West Virginia Helmet Laws

The West Virginia helmet law is simple: all motorcycle operators and passengers must wear helmets at all times. The West Virginia Department of Transportation notes that all motorcycle helmets must meet federal safety standards. When purchasing a helmet, look for a sticker on the outside certifying that it meets these safety criteria.

While West Virginia law says motorcycle riders and passengers must always wear a helmet, failing to do so does not bar you from recovering compensation for injuries sustained in an accident. Whether you were wearing a helmet when a crash occurred has nothing to do with who caused the accident and your right to compensation. However, insurance companies may argue that not wearing a helmet may have caused more severe injuries in an attempt to deny or reduce your claim. If an insurer tries this tactic with you, talk to a West Virginia personal injury attorney immediately. They can help you fight back and help you pursue fair compensation for your losses from the crash.

Obtaining a Motorcycle License in West Virginia

West Virginia requires all motorcycle riders to have a motorcycle endorsement (F) on their driver’s license or a Class F motorcycle-only driver’s license. Here’s a closer look at the process of obtaining a WV motorcycle permit.

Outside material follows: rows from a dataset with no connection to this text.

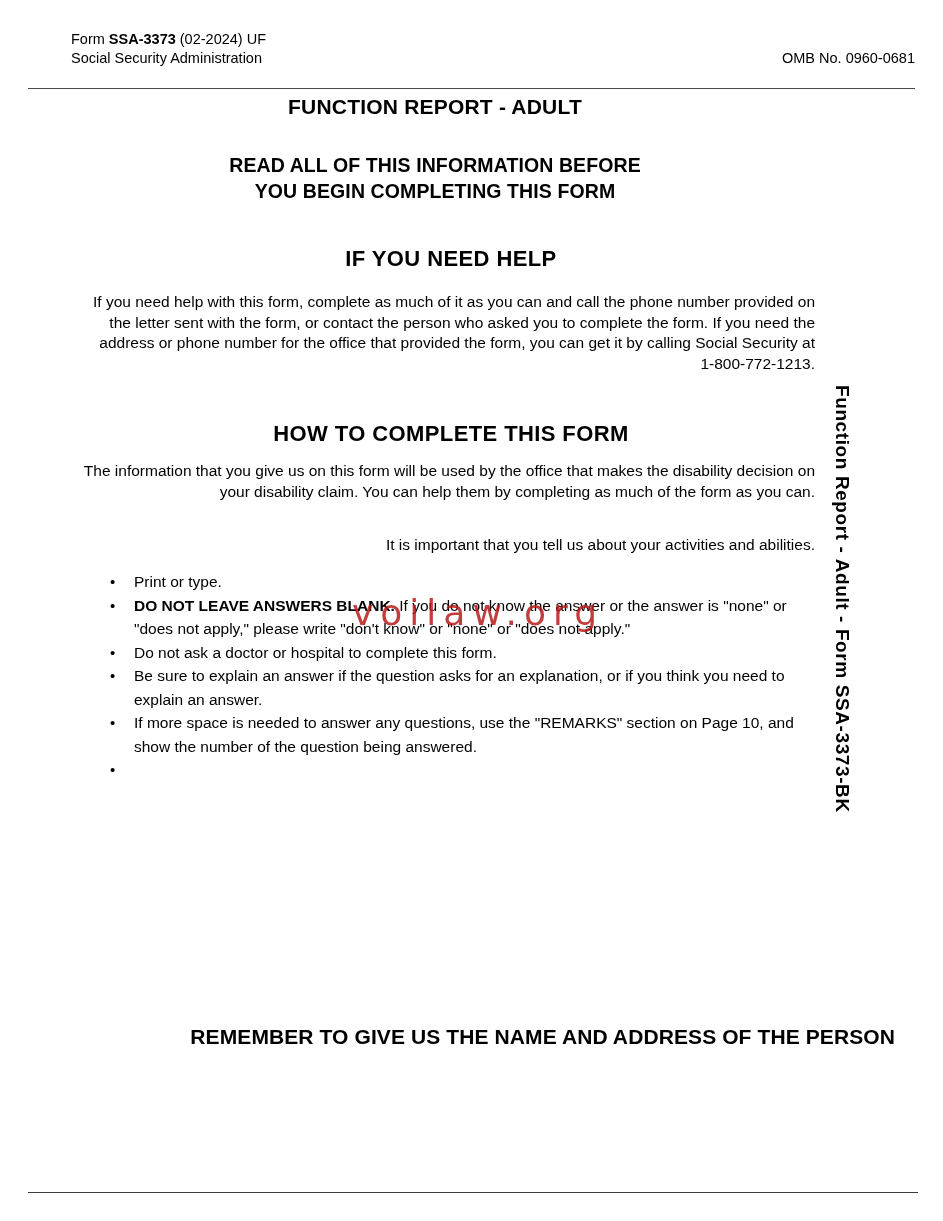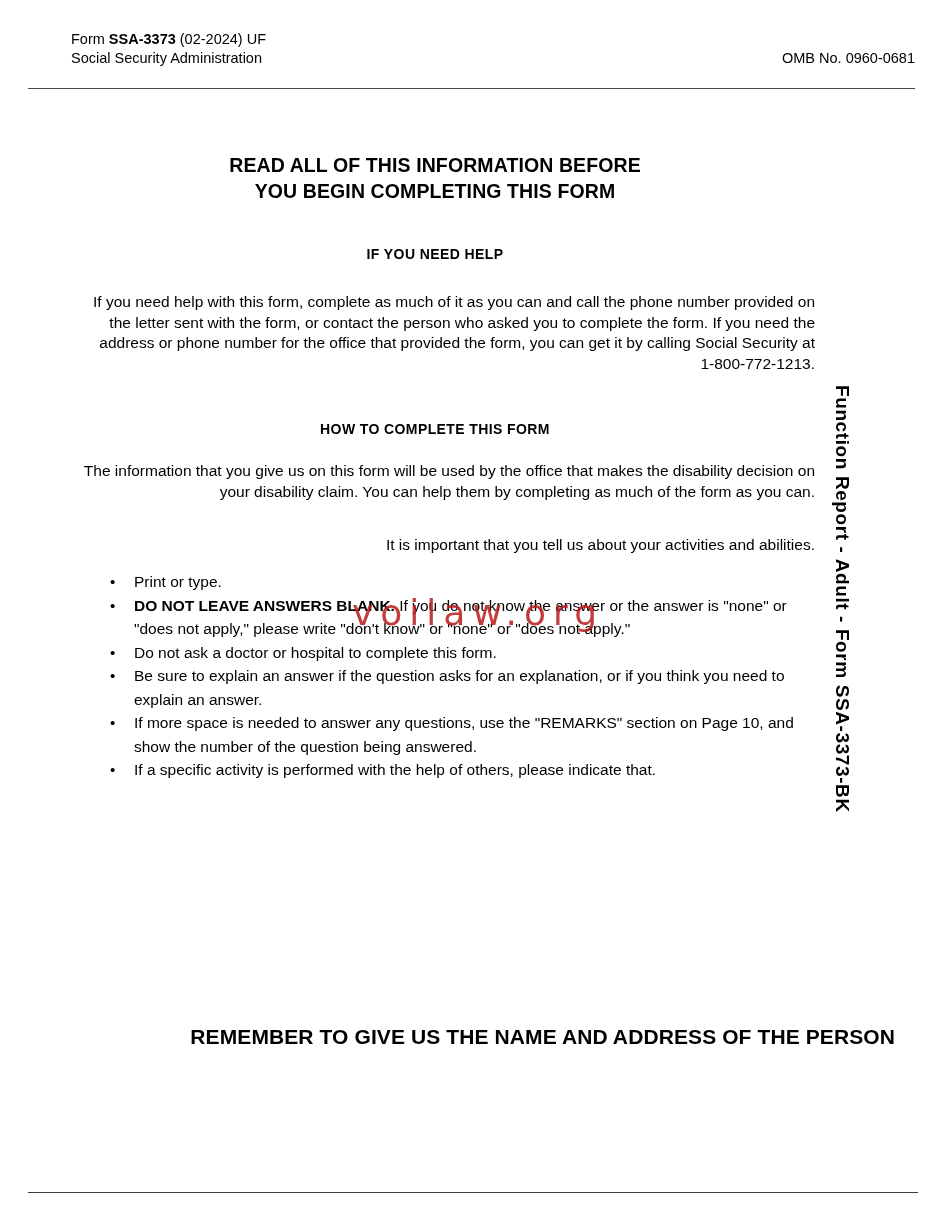"FUNCTION REPORT - ADULT" div.doc-title { html: none -> <div>FUNCTION REPORT - ADULT</div> }
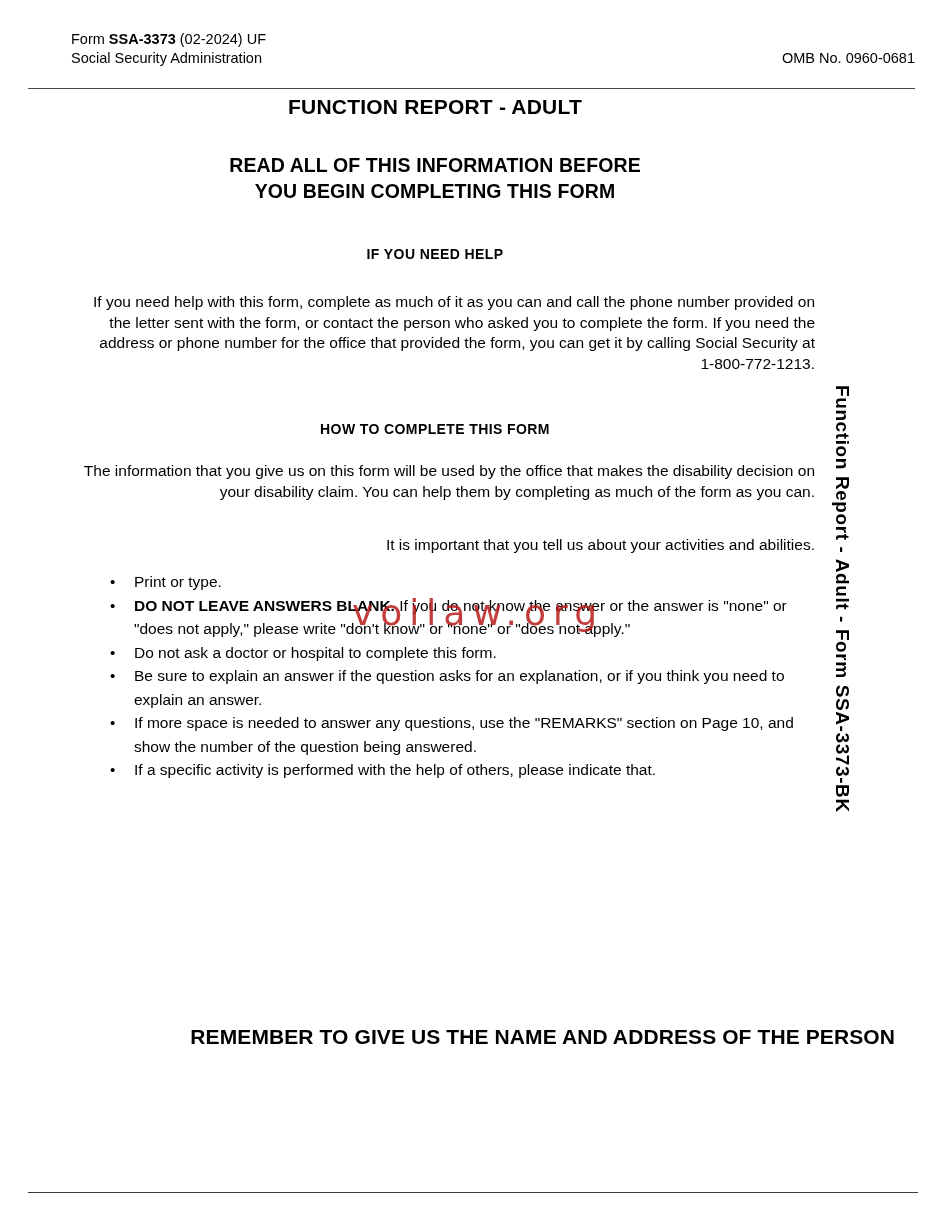"IF YOU NEED HELP" .section-heading { font-size: 14px -> 22px; padding-left: none -> 16px }
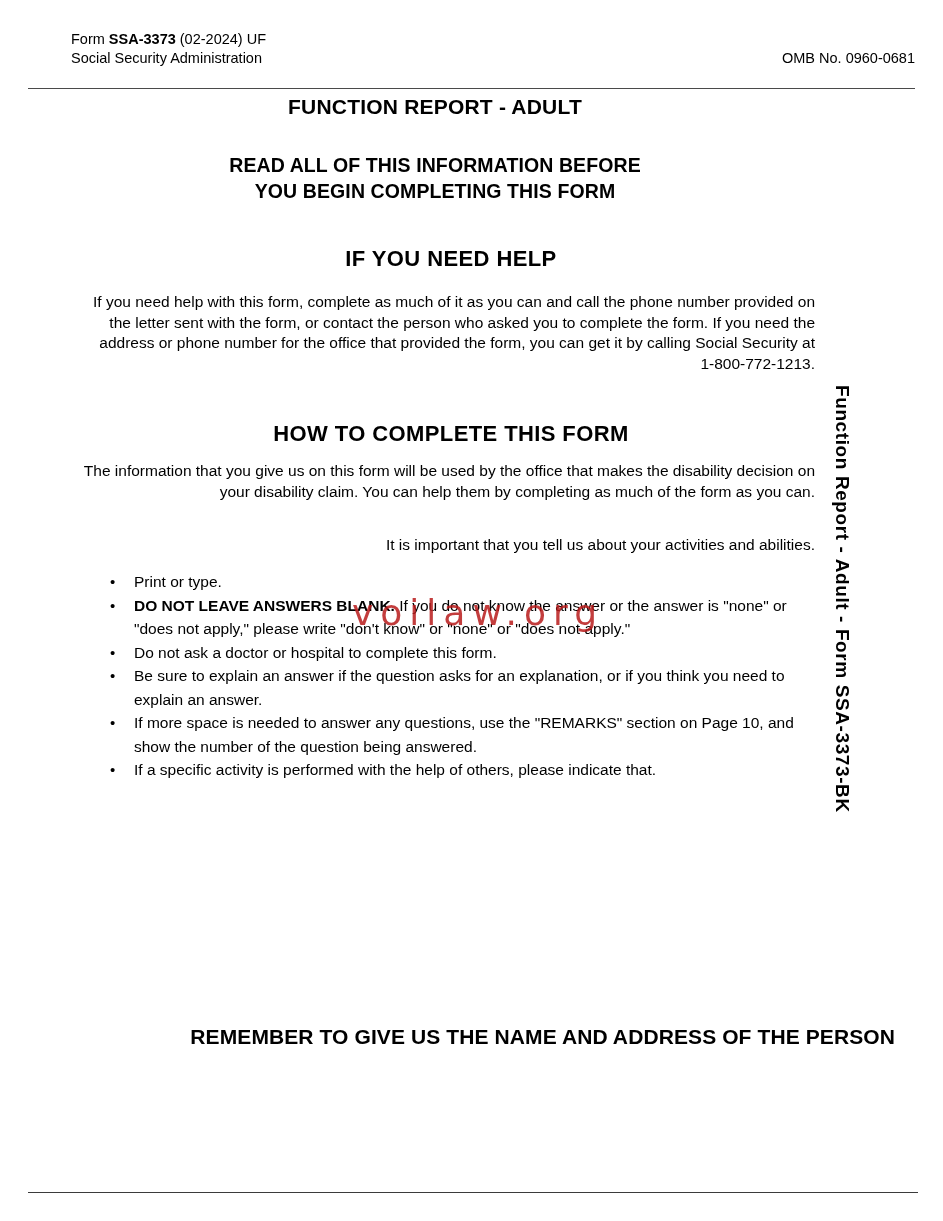"If a specific activity is" span { html: <span>If a specific activity is performed with the help of others, please indicate that.</span> -> none }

Step 1: Obtain Your Learner’s Permit

The first step to obtaining a West Virginia motorcycle license is to visit your local DMV office for a knowledge test. To prepare, review the West Virginia Motorcycle Operator Manual. Once you pass the test, you’ll receive your learner’s permit, which lets you ride during daylight hours without a passenger. This permit lasts for 180 days and can’t be renewed. If it expires, you’ll need to retake the knowledge test.

Step 2: Schedule Your Road Skills Test

After holding your learner’s permit for at least seven days, you can take the on-cycle skills test. You must make an appointment at the DMV for this practical exam. Passing this test is crucial for getting that motorcycle endorsement added to your driver’s license or obtaining your motorcycle-only license.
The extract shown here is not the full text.